Work instructions: All lines with the word "bottom" are to be found and copied from the listing.
* * * * * * *
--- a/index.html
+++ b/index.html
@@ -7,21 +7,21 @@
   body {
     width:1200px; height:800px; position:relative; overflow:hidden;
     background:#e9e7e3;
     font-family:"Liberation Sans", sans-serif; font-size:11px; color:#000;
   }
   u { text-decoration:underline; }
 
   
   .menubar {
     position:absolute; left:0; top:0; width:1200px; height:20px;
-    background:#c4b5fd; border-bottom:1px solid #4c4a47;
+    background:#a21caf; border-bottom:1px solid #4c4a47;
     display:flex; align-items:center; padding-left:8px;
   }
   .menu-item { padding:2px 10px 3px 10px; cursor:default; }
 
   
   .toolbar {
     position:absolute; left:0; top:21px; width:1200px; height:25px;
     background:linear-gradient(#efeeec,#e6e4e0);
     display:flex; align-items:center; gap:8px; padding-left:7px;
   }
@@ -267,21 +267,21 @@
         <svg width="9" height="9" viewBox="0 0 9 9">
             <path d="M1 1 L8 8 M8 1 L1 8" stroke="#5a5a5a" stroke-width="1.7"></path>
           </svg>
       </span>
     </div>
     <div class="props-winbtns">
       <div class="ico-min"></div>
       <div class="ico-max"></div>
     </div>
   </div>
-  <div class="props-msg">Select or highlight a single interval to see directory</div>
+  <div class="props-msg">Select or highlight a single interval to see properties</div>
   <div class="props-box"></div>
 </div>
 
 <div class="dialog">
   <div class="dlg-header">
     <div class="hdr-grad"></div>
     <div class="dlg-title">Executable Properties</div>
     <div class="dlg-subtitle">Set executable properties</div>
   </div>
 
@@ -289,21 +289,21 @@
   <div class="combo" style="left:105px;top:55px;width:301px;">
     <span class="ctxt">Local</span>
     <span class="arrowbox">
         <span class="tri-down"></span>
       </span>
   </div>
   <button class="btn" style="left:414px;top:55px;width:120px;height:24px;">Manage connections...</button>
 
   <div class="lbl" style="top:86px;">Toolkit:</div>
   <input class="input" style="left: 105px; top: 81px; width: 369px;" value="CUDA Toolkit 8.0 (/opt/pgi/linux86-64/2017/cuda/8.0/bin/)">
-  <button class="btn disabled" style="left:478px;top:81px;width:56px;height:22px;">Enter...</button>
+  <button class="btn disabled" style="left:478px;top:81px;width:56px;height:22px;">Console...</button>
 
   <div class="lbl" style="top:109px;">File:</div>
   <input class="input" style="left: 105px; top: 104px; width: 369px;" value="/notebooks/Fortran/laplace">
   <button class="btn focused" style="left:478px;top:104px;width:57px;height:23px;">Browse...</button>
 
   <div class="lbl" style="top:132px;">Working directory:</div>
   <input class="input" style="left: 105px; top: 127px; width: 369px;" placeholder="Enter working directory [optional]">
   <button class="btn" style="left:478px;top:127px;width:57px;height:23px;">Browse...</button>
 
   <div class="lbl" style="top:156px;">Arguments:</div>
* * * * * * *
Completed task:
-    background:#c4b5fd; border-bottom:1px solid #4c4a47;
+    background:#a21caf; border-bottom:1px solid #4c4a47;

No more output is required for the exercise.